Richard Steiff (February 7, 1877 – March 30, 1939) was a German designer, known for helping create the teddy bear. In 1897 he joined Steiff, a stuffed toy company founded in his hometown Giengen by his aunt Margarete Steiff, and gave the company an enormous boost by creating stuffed animals from drawings made at the zoo.

Early life
Steiff was born in Giengen, and entered his aunt Margarete's toymaking enterprise in 1897. While attending the School of Arts and Crafts (Kunstgewerbeschule) in Stuttgart, he would regularly visit the nearby Nill'scher Zoo (closed 1906) and spend much of his time drawing the residents of the bear enclosure. His sketches of the bears were incorporated into the prototype of the toy bear he created in 1902 and codenamed Steiff Bär 55 PB (where 55 = the bear's height in centimeters; P = Plüsch, plush; and B = beweglich, moveable limbs).

Career with the Steiff company

At its debut at the Leipzig Toy Fair in 1903, the bear initially attracted little attention, but its fortunes were saved when an American buyer snapped up the entire lot of 100 bears and ordered another 3,000 just before the exhibition finished. Thus began the heyday of the Steiff company, which had been founded by Margarete Steiff in 1880. At the St. Louis World's Fair in 1904, the Steiffs sold 12,000 bears and received the Gold Medal, which was the highest honor at the event. The kind of toy bear they pioneered acquired the appellation "teddy" from several legends about Theodore Roosevelt. Steiff bears, with a small metal "Steiff" clip in the ear, can now be quite valuable.

Richard Steiff also attained several technological milestones. He developed the Roloplan, a kind of kite which could take aerial photographs of the Steiff factory and its surroundings in Giengen. The Imperial German Army expressed interest in the Roloplan for aerial reconnaissance, but abandoned such plans when it proved to be unreliably slow.

In 1903, Steiff planned and erected in Giengen a factory building of concrete and steel called the Jungfrauenaquarium (Virgins' Aquarium), which allowed the workers inside to enjoy ample natural light, a first for its time. He equipped the building with a ramp so that his aunt could reach the upper levels of the factory in her wheelchair.

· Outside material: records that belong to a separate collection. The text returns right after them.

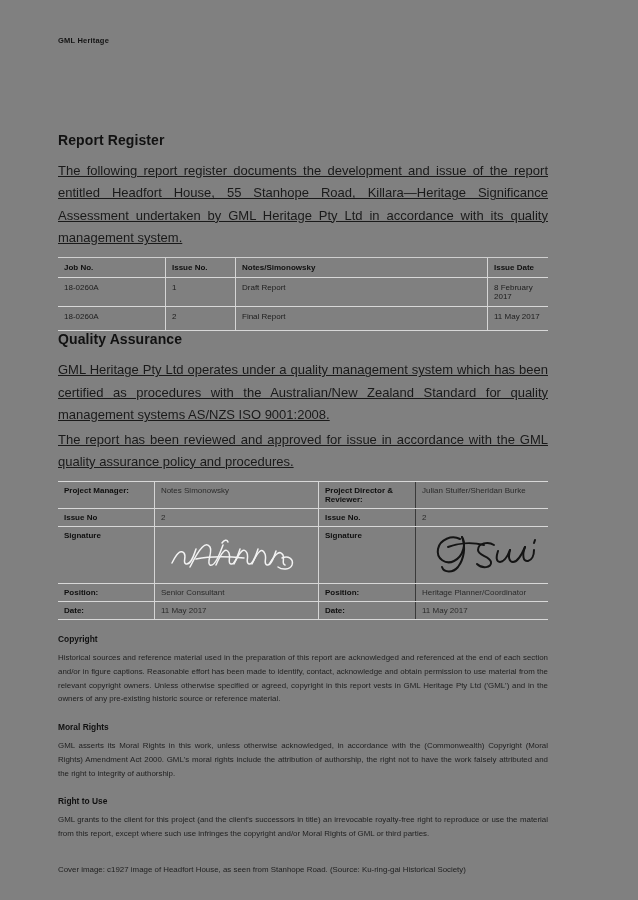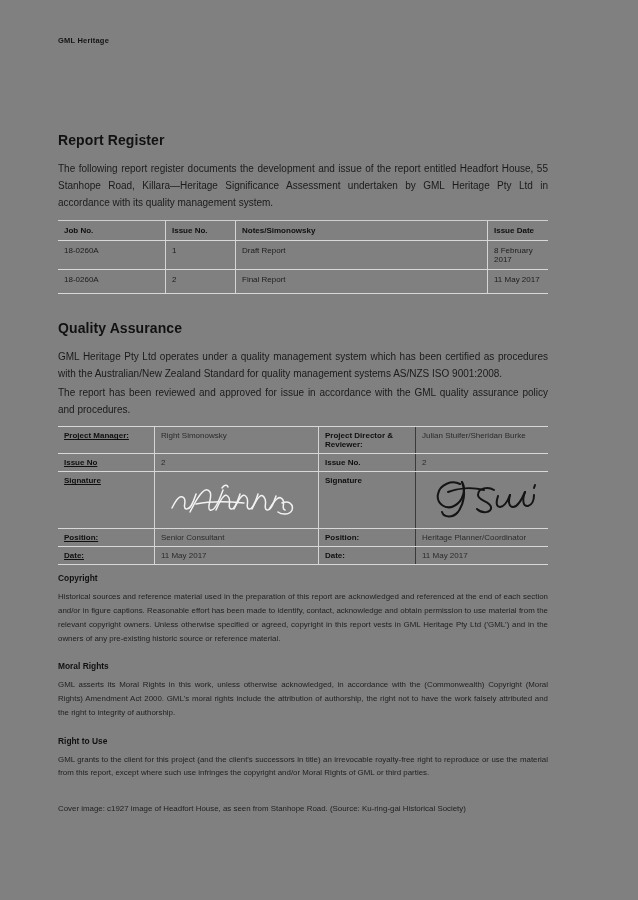--- a/index.html
+++ b/index.html
@@ -37,28 +37,28 @@
     width: 490px;
   }
   h1.section-title {
     font-size: 14px;
     font-weight: bold;
     margin: 0 0 12px 0;
     letter-spacing: 0.1px;
     color: #111;
   }
   h1.section-title.qa {
-    margin-top: 26px;
   }
   p.body-text {
-    font-size: 10px;
+    font-size: 13px;
     line-height: 1.72;
     text-align: justify;
     margin: 0 0 6px 0;
     color: #1a1a1a;
+    text-decoration: underline;
   }
   p.body-text.tight {
     margin-bottom: 2px;
   }
   table.doc-table {
     width: 100%;
     border-collapse: collapse;
     margin-top: 8px;
     font-size: 8px;
   }
@@ -99,21 +99,20 @@
     border-top: 1px solid #d8d8d8;
     border-bottom: 1px solid #d8d8d8;
     padding: 4px 6px;
     vertical-align: top;
     color: #1c1c1c;
   }
   table.qa-table td.label {
     font-weight: bold;
     color: #0f0f0f;
     width: 92px;
-    text-decoration: underline;
   }
   table.qa-table td.value {
     width: 153px;
     border-left: 1px solid #d5d5d5;
     color: #2a2a2a;
   }
   table.qa-table td.label2 {
     font-weight: bold;
     color: #0f0f0f;
     width: 92px;
@@ -135,21 +134,21 @@
   }
   .sig-wrap svg { display: block; }
 
   h2.sub-title {
     font-size: 8.4px;
     font-weight: bold;
     margin: 16px 0 7px 0;
     color: #101010;
   }
   h2.sub-title.first {
-    margin-top: 8px;
+    margin-top: 14px;
   }
   p.fine {
     font-size: 7.9px;
     line-height: 1.74;
     text-align: justify;
     margin: 0;
     color: #1e1e1e;
   }
   p.caption {
     font-size: 7.9px;
@@ -199,21 +198,21 @@
 
     <h1 class="section-title qa">Quality Assurance</h1>
 
     <p class="body-text tight">GML Heritage Pty Ltd operates under a quality management system which has been certified as procedures with the Australian/New Zealand Standard for quality management systems AS/NZS ISO 9001:2008.</p>
     <p class="body-text">The report has been reviewed and approved for issue in accordance with the GML quality assurance policy and procedures.</p>
 
     <table class="qa-table">
       <tbody>
         <tr>
           <td class="label">Project Manager:</td>
-          <td class="value">Right Simonowsky</td>
+          <td class="value">Notes Simonowsky</td>
           <td class="label2">Project Director &amp; Reviewer:</td>
           <td class="value2">Julian Stuifer/Sheridan Burke</td>
         </tr>
         <tr>
           <td class="label">Issue No</td>
           <td class="value">2</td>
           <td class="label2">Issue No.</td>
           <td class="value2">2</td>
         </tr>
         <tr class="sig-row">

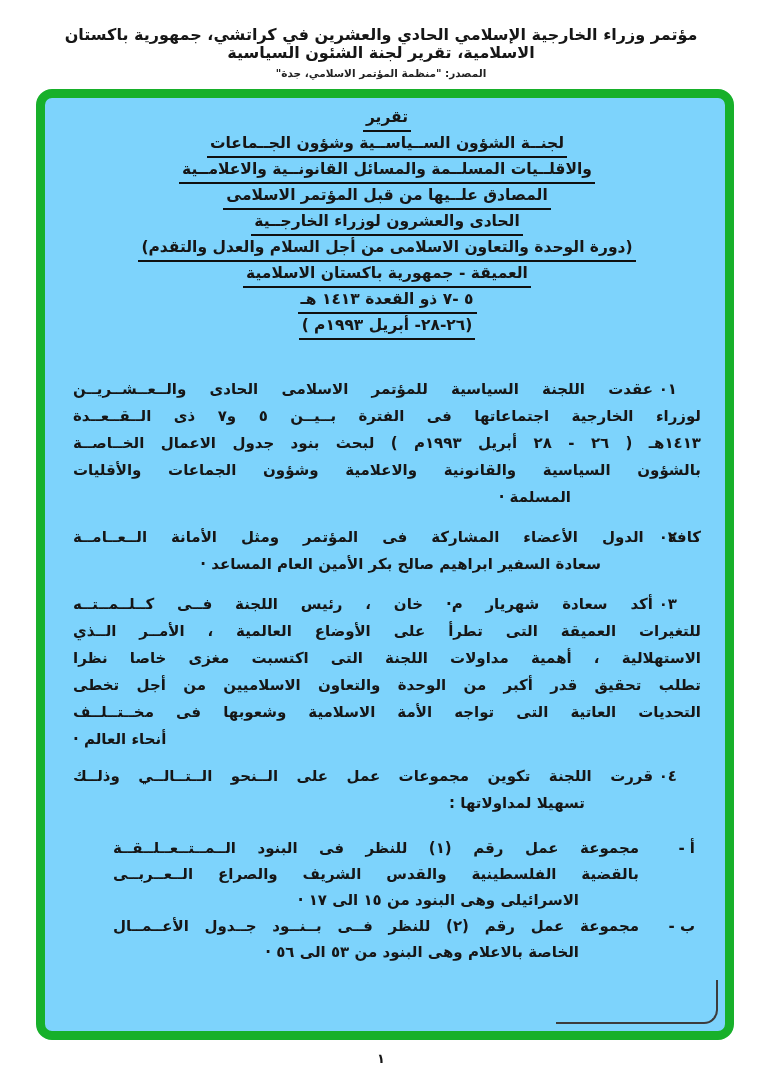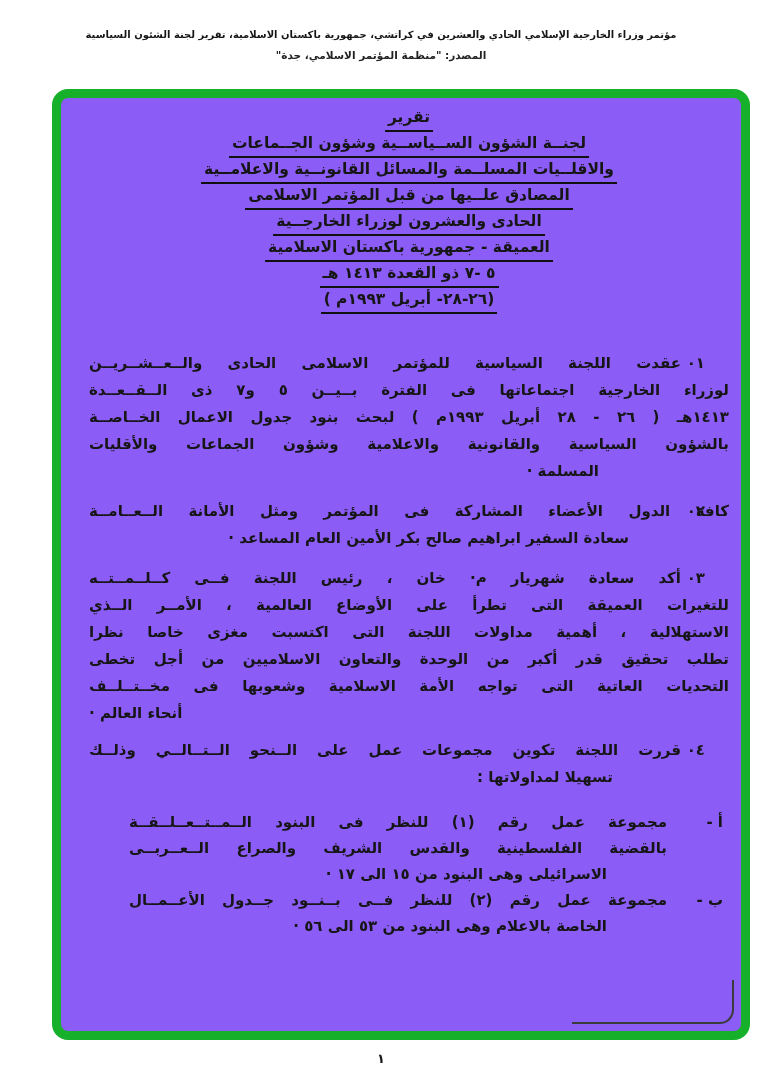--- a/index.html
+++ b/index.html
@@ -4,32 +4,32 @@
 <style>
   html,body{margin:0;padding:0;}
   body{
     width:762px;height:1082px;position:relative;background:#ffffff;
     font-family:"DejaVu Sans","Liberation Sans",sans-serif;
     color:#161616;overflow:hidden;
   }
   
   .doc-header{padding-top:26px;}
   .h-title{
-    direction:rtl;text-align:center;font-weight:bold;font-size:10px;
+    direction:rtl;text-align:center;font-weight:bold;font-size:16px;
     line-height:18px;padding:0 28px;
   }
   .h-source{
     direction:rtl;text-align:center;font-weight:bold;font-size:10.5px;
     margin-top:5px;color:#222;
   }
   
   .green-box{
-    position:absolute;left:52px;top:89px;width:698px;height:951px;
+    position:absolute;left:36px;top:89px;width:698px;height:951px;
     box-sizing:border-box;border:9px solid #17B02A;border-radius:16px;
-    padding:6px 12px 0 28px;background:#8b5cf6;
+    padding:6px 24px 0 28px;background:#7dd3fc;
   }
   
   .title-block{direction:rtl;text-align:center;font-weight:bold;font-size:15.5px;}
   .t-row{line-height:26px;height:26px;white-space:nowrap;}
   .t-underline{
     display:inline-block;border-bottom:2px solid #101010;padding:0 3px 0px;
   }
   
   .para{
     position:relative;direction:rtl;font-weight:bold;font-size:15px;
@@ -81,20 +81,21 @@
   <div class="speck"></div>
 
   <div class="green-box">
 
     <div class="title-block">
       <div class="t-row"><span class="t-underline">تقرير</span></div>
       <div class="t-row"><span class="t-underline">لجنــة الشؤون الســياســية وشؤون الجــماعات</span></div>
       <div class="t-row"><span class="t-underline">والاقلــيات المسلــمة والمسائل القانونــية والاعلامــية</span></div>
       <div class="t-row"><span class="t-underline">المصادق علــيها من قبل المؤتمر الاسلامى</span></div>
       <div class="t-row"><span class="t-underline">الحادى والعشرون لوزراء الخارجــية</span></div>
+      <div class="t-row"><span class="t-underline">(دورة الوحدة والتعاون الاسلامى من أجل السلام والعدل والتقدم)</span></div>
       <div class="t-row"><span class="t-underline">العميقة - جمهورية باكستان الاسلامية</span></div>
       <div class="t-row"><span class="t-underline">٥ -٧ ذو القعدة ١٤١٣ هـ</span></div>
       <div class="t-row"><span class="t-underline">(٢٦-٢٨- أبريل ١٩٩٣م )</span></div>
     </div>
 
     <div class="para p1">
       <span class="pnum">٠١</span>
       <div class="bline first">عقدت اللجنة السياسية للمؤتمر الاسلامى الحادى والــعــشــريــن</div>
       <div class="bline">لوزراء الخارجية اجتماعاتها فى الفترة بــيــن ٥ و٧ ذى الــقــعــدة</div>
       <div class="bline">١٤١٣هـ ( ٢٦ - ٢٨ أبريل ١٩٩٣م ) لبحث بنود جدول الاعمال الخــاصــة</div>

In 1923, Richard left his wife Else in Giengen Benz, Germany and boarded the SS President Arthur bound for New York City and arrived on March 20, 1923. On October 1, 1923, he signed a Declaration of Intention to become a United States citizen in the Atlantic County, NJ Court of Common Pleas. At this time he was residing at 2445 Boardwalk, Atlantic City, NJ.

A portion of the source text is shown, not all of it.